** Opening Provided data block **

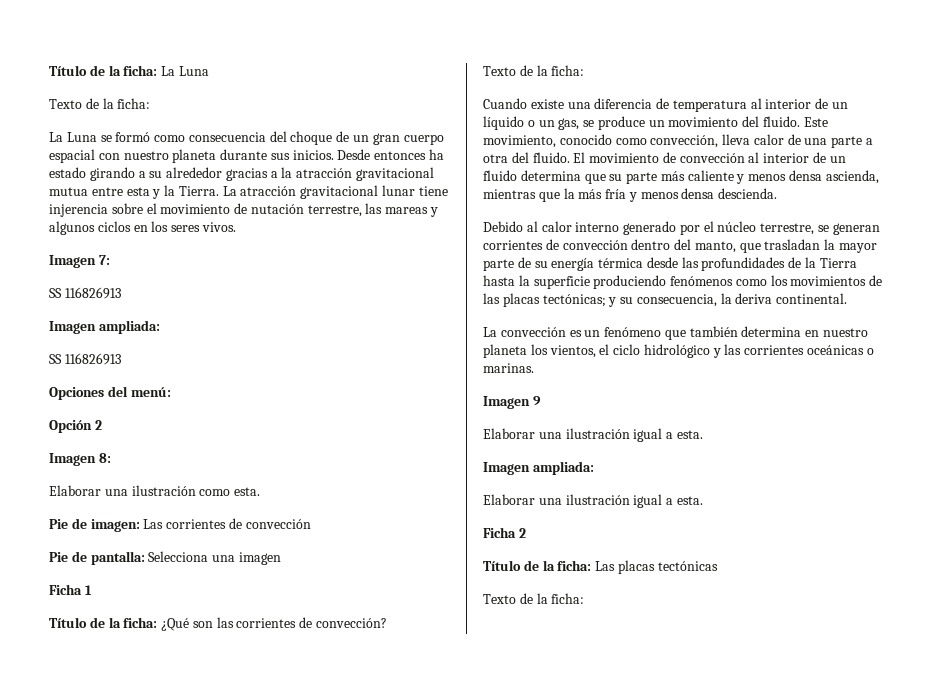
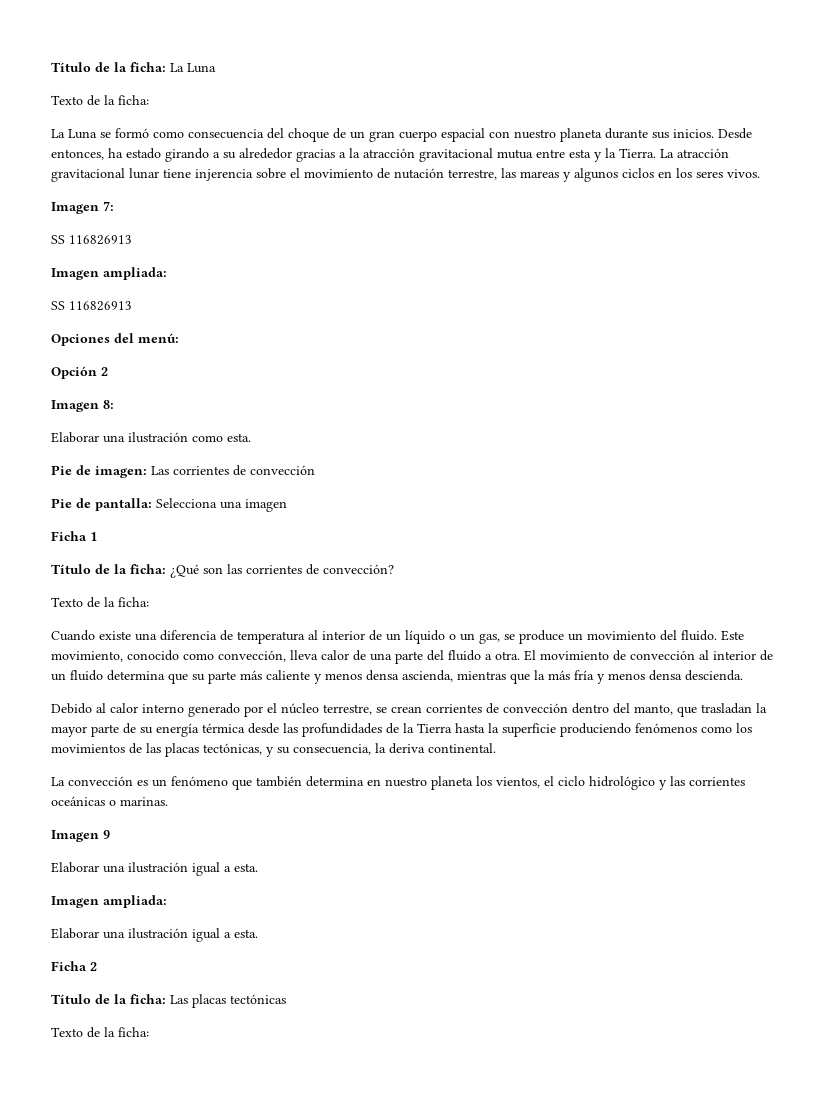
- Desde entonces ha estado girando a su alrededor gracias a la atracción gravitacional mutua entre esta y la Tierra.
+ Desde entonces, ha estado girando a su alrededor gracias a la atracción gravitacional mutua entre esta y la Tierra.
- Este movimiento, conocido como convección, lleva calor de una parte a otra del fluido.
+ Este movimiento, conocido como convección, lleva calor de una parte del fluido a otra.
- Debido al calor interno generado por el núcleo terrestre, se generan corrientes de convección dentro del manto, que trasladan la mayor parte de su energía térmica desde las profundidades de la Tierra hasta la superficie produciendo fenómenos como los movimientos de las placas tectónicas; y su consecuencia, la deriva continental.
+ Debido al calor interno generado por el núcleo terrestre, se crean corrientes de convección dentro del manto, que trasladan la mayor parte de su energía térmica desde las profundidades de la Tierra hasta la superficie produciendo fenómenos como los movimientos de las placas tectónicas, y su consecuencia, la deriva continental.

** Closing Provided data block **
** Opening Provided data block **

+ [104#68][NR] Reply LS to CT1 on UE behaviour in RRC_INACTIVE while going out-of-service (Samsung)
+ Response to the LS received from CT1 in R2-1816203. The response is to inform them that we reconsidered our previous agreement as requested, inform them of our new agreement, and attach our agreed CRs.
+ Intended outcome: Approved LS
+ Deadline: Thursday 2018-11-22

** Closing Provided data block **

### Description of the task
In the listing above, the lines from the one containing "going out-of-service (Samsung)" through the one containing "Deadline: Thursday 2018-11-22" must be set down exactly, with no other lines.

### Problem solution
+ [104#68][NR] Reply LS to CT1 on UE behaviour in RRC_INACTIVE while going out-of-service (Samsung)
+ Response to the LS received from CT1 in R2-1816203. The response is to inform them that we reconsidered our previous agreement as requested, inform them of our new agreement, and attach our agreed CRs.
+ Intended outcome: Approved LS
+ Deadline: Thursday 2018-11-22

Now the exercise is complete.